§ **WORK TASK**
Look through the entries below and count the lines that contain "text". Reply with that number only.

(MATERIAL SHOWN Opens)

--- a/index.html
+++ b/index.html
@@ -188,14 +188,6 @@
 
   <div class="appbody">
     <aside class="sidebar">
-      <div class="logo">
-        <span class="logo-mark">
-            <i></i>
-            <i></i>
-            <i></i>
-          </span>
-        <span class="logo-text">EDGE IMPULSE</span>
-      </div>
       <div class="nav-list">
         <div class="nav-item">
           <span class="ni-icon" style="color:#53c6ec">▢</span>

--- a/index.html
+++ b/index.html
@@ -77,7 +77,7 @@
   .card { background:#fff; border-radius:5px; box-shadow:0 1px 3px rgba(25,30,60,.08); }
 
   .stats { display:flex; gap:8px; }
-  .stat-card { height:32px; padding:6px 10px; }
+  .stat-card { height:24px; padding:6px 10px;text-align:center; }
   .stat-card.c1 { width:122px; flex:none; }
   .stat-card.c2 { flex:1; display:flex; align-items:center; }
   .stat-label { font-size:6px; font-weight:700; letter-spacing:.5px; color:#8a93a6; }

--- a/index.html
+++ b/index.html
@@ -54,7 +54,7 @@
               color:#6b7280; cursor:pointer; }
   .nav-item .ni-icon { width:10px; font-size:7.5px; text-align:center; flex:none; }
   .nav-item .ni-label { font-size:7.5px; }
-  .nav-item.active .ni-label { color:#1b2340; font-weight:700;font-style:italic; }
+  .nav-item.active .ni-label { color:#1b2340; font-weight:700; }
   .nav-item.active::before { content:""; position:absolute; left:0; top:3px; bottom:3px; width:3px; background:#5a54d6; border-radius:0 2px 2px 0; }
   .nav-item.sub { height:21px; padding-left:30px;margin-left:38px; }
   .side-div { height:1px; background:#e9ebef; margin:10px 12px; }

(MATERIAL SHOWN Closes)
(MATERIAL SHOWN Opens)

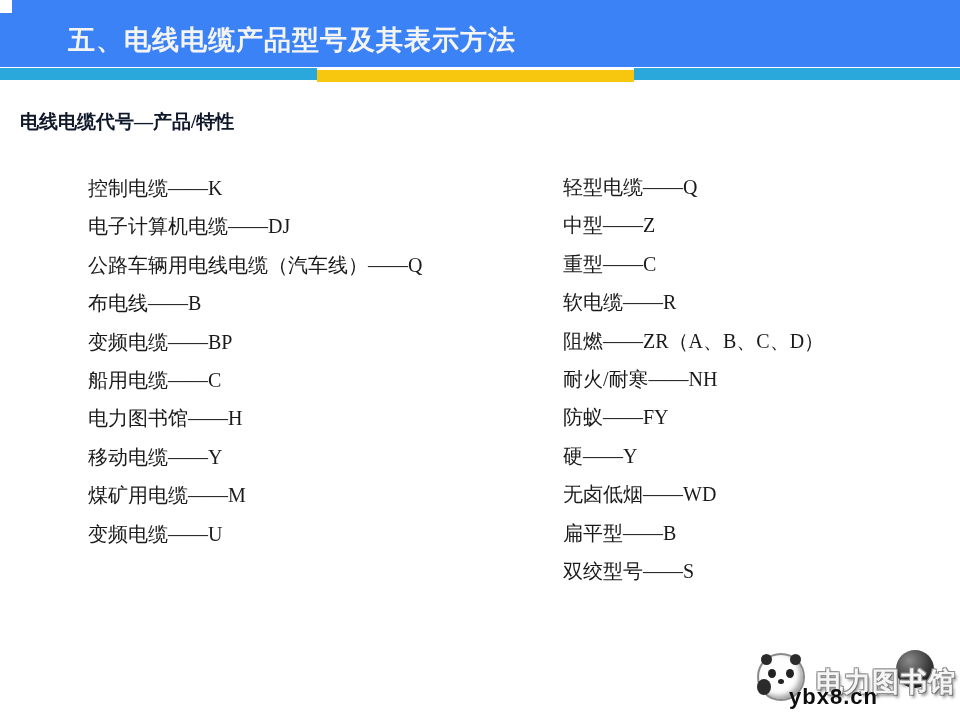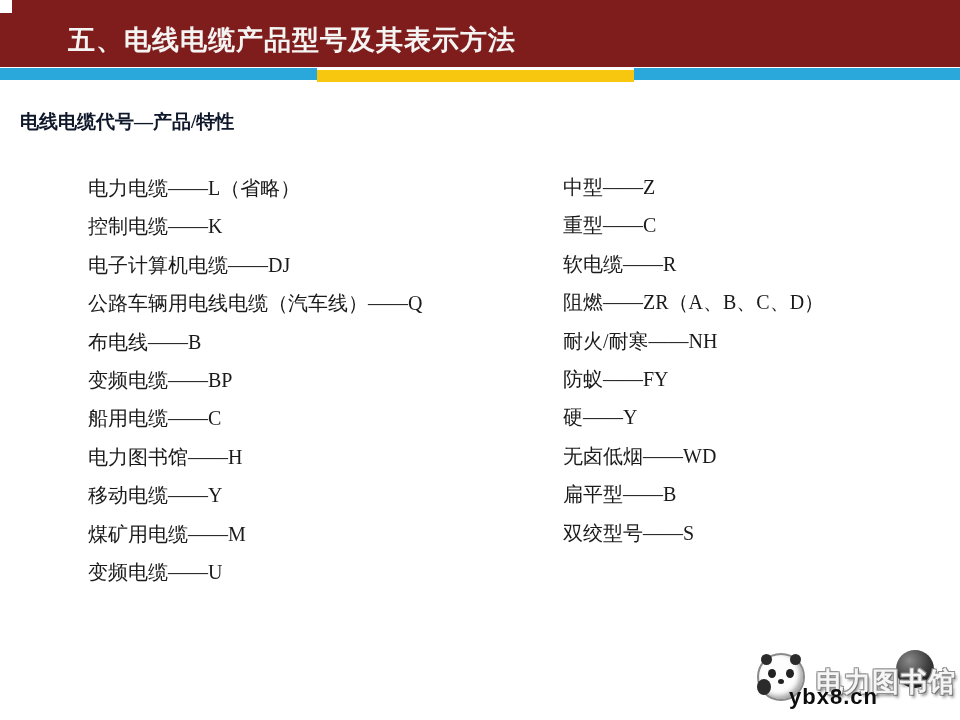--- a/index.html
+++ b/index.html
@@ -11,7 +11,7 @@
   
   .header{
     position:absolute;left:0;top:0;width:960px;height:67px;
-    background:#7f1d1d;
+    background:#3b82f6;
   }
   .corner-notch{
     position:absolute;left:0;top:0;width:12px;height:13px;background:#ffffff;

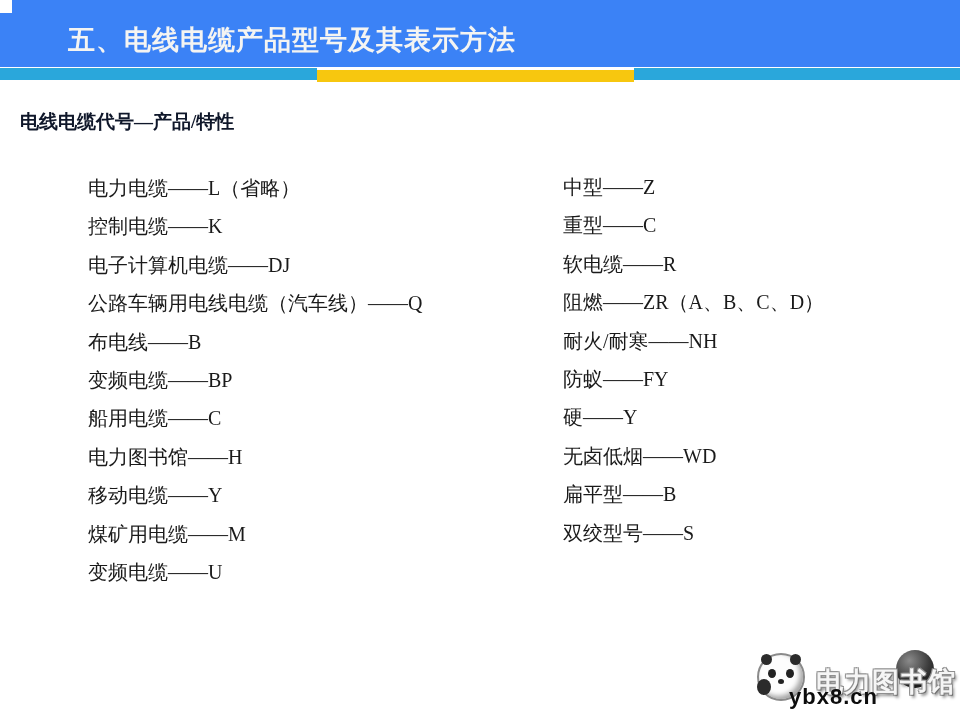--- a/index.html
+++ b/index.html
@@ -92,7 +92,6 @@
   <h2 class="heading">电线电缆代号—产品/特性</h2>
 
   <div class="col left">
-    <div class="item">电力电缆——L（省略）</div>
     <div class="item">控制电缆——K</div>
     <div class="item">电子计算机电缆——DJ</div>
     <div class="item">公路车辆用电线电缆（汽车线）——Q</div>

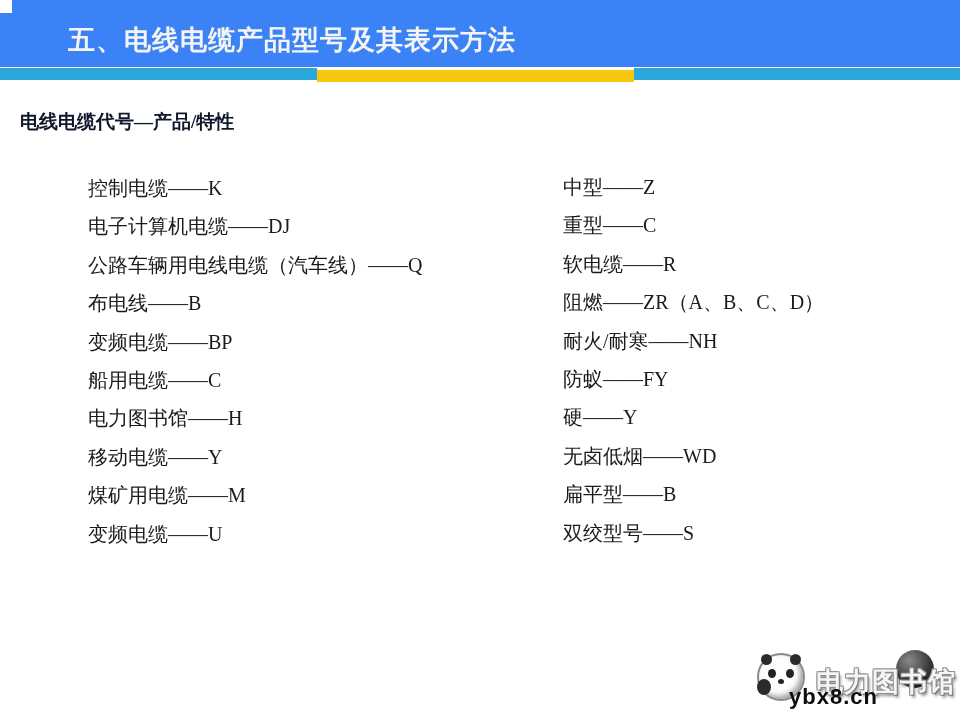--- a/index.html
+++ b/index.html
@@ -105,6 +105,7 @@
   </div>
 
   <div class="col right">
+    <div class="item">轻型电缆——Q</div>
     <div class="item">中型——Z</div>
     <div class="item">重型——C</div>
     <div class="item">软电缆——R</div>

(MATERIAL SHOWN Closes)

§ **EXPECTED ANSWER**
3